I'm a recent owner of a recumbent and think I still have some way to convert the *'Hills' in to 'Slopes/ Inclines'* on the 'bent, so Bent legs have some development to do .... 

Winter + ice  does not make for relaxed riding - 'bent or DF ...  ... but it's less distance to fall on a 'bent ! 


**I use a grading system for upwardly-inclined pieces of tarmac:

incline
slope
hill
wall
My goal is to progress any bit of road from the bottom to the top of the table !


----------



## mrandmrspoves (7 Dec 2012)

Scoosh said:


> I'm a recent owner of a recumbent and think I still have some way to convert the *'Hills' in to 'Slopes/ Inclines'* on the 'bent, so Bent legs have some development to do ....
> 
> Winter + ice  does not make for relaxed riding - 'bent or DF ...  ... but it's less distance to fall on a 'bent !
> 
> ...


I use a similar grading system now I have gone bent...

Incline = Hill
Slope = Hill
Hill = how did I manage to cycle far enough from Norfolk to find a hill!


----------



## Recycle (8 Dec 2012)

Scoosh said:


> **I use a grading system for upwardly-inclined pieces of tarmac:
> 
> incline
> slope
> ...


I live in a valley in the North Downs so no matter what direction I choose I hit an incline of some sort. I'm equipped with middle aged legs so my grading is as follows:

upstream:

incline = hill (may still be able to take on a DF cyclist of my strength)
slope = hill (probably breakeven point with a DF in terms of effort)
hill = steep hill (DF makes me look foolish)
wall = push (I've managed Ditchling beacon without pushing but I don't rate it as the most fun thing I've done).
Downstream:

level = can beat by own speed on a DF in neutral conditions. With a headwind - no competition.
incline = fun
slope = more fun, especially when overtaking a DF's at speed.
hill =exhilarating, irritating when cars slow you down.
wall = Downright dangerous (47mph measured by GPS is so far my record on a slope about 1 mile from me. Limited in speed by bends, I'm sure I could get 60mph if it were straight & without a roundabout at the foot).


----------



## BenM (8 Dec 2012)

Upstream I find is a bit interesting - definitely feels slower than the DF but is it?
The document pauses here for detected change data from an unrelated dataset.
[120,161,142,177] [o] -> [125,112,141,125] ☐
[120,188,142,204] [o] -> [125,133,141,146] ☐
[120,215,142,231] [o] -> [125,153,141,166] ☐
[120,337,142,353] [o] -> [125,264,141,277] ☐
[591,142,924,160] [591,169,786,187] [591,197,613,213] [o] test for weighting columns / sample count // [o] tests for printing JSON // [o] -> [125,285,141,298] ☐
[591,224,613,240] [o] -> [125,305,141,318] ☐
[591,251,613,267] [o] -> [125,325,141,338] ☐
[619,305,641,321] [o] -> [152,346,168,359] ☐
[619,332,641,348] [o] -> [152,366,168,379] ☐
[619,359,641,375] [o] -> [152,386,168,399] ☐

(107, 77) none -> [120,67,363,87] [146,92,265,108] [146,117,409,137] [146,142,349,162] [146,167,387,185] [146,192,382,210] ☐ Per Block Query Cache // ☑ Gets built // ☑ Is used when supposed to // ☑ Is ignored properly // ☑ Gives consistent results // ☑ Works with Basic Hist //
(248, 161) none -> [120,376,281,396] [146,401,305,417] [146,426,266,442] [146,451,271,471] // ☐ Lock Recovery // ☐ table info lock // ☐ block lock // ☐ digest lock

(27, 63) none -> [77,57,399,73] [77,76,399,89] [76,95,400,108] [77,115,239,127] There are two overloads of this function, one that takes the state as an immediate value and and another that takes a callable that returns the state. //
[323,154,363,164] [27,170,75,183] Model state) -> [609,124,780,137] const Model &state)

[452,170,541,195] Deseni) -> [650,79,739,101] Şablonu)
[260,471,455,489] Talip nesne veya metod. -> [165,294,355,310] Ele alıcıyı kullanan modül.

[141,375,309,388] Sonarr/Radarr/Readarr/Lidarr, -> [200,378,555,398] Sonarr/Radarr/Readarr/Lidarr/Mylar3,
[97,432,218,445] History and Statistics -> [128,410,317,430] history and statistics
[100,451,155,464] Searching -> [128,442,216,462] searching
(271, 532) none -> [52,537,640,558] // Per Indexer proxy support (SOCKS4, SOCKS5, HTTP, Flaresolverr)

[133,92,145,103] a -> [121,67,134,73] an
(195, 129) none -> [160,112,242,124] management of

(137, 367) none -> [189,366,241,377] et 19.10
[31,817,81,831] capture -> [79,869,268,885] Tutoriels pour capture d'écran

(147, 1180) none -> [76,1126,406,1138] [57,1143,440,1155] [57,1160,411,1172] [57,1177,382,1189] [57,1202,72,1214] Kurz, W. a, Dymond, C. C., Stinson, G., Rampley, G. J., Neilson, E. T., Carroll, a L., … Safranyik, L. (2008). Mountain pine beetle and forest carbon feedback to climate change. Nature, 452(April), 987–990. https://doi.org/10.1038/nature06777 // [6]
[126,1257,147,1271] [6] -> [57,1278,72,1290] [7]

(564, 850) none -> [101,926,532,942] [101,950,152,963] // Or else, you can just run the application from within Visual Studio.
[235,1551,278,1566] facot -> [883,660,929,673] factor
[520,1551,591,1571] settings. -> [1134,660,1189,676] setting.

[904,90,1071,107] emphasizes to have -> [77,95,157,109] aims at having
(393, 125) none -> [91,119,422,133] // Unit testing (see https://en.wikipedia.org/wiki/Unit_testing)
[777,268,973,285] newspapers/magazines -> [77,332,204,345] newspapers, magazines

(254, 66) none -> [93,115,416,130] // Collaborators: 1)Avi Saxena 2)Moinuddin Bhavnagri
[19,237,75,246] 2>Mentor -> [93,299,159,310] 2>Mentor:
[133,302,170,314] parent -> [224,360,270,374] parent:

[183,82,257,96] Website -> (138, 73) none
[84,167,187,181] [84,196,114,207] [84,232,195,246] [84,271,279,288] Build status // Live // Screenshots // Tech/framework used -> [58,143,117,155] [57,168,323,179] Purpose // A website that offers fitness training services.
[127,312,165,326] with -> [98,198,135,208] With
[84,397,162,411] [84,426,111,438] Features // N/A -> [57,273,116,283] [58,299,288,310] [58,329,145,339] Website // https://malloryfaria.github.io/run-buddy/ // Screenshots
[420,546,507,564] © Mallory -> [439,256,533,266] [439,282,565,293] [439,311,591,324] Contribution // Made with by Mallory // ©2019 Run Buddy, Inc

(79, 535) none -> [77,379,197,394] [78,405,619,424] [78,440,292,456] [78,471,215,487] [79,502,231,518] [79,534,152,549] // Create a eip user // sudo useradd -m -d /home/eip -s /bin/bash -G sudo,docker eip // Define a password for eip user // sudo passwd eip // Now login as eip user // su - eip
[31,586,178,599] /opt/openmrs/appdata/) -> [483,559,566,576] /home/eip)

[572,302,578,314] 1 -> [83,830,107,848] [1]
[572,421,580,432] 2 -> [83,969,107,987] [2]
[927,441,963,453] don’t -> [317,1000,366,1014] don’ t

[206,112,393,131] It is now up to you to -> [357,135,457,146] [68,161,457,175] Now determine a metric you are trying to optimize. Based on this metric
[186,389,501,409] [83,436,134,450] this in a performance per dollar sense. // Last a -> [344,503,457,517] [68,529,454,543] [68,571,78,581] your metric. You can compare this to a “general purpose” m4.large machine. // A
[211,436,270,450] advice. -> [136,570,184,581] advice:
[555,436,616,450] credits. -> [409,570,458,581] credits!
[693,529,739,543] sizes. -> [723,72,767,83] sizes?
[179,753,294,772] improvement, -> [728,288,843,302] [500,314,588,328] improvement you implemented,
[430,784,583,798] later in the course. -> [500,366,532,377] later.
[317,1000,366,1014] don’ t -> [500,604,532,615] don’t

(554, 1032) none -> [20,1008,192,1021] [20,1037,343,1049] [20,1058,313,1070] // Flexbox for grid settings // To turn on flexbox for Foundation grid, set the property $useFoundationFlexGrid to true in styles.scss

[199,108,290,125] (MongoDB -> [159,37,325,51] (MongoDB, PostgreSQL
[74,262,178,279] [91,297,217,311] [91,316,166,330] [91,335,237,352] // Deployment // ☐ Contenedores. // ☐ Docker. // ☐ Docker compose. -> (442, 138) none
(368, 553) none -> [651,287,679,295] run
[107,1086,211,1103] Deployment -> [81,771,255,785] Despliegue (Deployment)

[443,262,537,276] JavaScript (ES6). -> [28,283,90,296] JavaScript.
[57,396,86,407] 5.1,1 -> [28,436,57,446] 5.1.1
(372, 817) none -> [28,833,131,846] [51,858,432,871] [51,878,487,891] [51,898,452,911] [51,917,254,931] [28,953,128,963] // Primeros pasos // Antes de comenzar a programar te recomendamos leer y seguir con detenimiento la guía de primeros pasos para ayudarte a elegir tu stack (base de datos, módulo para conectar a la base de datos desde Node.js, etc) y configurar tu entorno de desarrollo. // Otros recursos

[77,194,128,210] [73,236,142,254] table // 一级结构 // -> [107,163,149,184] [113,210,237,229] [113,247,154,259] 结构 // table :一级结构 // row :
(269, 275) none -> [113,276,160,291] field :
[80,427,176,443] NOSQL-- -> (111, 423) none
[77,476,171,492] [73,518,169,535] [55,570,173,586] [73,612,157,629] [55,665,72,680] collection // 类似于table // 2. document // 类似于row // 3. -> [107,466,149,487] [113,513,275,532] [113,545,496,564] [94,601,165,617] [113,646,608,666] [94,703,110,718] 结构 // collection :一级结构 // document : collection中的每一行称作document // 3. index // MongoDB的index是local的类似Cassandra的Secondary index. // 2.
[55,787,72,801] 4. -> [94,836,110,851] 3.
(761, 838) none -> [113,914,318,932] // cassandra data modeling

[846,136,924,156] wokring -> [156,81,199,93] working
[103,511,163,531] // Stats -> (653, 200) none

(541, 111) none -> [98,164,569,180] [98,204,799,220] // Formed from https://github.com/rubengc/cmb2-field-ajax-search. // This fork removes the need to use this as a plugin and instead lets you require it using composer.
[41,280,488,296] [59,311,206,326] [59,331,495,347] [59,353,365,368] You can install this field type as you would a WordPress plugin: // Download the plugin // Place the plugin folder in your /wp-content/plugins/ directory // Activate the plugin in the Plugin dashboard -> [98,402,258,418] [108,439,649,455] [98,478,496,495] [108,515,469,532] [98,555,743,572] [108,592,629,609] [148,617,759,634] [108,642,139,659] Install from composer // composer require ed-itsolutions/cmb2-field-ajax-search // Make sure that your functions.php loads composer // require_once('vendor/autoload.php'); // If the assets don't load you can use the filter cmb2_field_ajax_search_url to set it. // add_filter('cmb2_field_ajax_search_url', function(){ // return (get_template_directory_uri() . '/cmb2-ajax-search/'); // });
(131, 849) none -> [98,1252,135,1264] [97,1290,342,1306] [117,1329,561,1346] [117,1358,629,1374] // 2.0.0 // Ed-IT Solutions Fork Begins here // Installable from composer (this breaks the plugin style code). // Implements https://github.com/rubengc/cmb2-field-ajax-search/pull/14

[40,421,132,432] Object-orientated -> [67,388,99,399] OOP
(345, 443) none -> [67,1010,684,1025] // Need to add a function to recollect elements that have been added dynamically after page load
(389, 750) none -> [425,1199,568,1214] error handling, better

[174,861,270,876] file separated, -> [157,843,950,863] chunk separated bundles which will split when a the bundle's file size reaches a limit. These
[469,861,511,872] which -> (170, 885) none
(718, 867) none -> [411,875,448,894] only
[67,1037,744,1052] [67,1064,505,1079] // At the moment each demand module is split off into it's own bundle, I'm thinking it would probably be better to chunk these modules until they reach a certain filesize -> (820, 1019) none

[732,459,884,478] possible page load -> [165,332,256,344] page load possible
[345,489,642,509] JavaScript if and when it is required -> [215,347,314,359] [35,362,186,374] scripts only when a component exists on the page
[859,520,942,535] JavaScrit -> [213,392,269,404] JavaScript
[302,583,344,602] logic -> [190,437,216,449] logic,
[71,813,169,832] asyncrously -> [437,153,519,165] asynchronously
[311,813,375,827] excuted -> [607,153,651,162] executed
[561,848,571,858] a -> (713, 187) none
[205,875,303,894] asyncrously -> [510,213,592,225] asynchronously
I don't know. Perhaps I should get the Fairfax out of the cellar and try out the local upstream challenge 

>>47mph measured by GPS is so far my record on a slope about 1 mile from me

Yup - seriously fast down hill. I did wonder why cars weren't overtaking me going down the new road shortly after it opened (national speed limit applies...) Now I have another year or so into my legs I better have another go  My record is 47.8mph by gps... there was a spike just after of 51.2 but I don't believe it... I wonder if there is a strava section for that piece of road?


----------



## mrandmrspoves (9 Dec 2012)

Progress update: Four rides in now and today completed 42 miles to Hunstanton and back. Quite windy which I found disconcerting on the sea front. I am now confident about pulling away - but would avoid it on an uphill still, and when crossing traffic at junctions I wait until the road is clear into the distance. Yesterday I had cramp in the top of my thighs, which is something I have never experienced on a standard bike, so I moved my crank forward about 1cm and moved my cleats down about the same distance, and this seems to have helped. 
Average speed today was only 11mph - but against the wind on a fairly hilly (Norfolk hilly) route I was happy with this in my current state of unfitness.
Shoulders are still fine on the bent - they just hurt the rest of the time when I am not distracted!


----------



## Recycle (9 Dec 2012)

Your confidence will grow the more you use the bike. Uphill starts are more tricky and being in the wrong gear on a bent is more of a problem than on a DF but you will get used to it. I also found myself relaxing more as I got used to the bike. That makes a big difference.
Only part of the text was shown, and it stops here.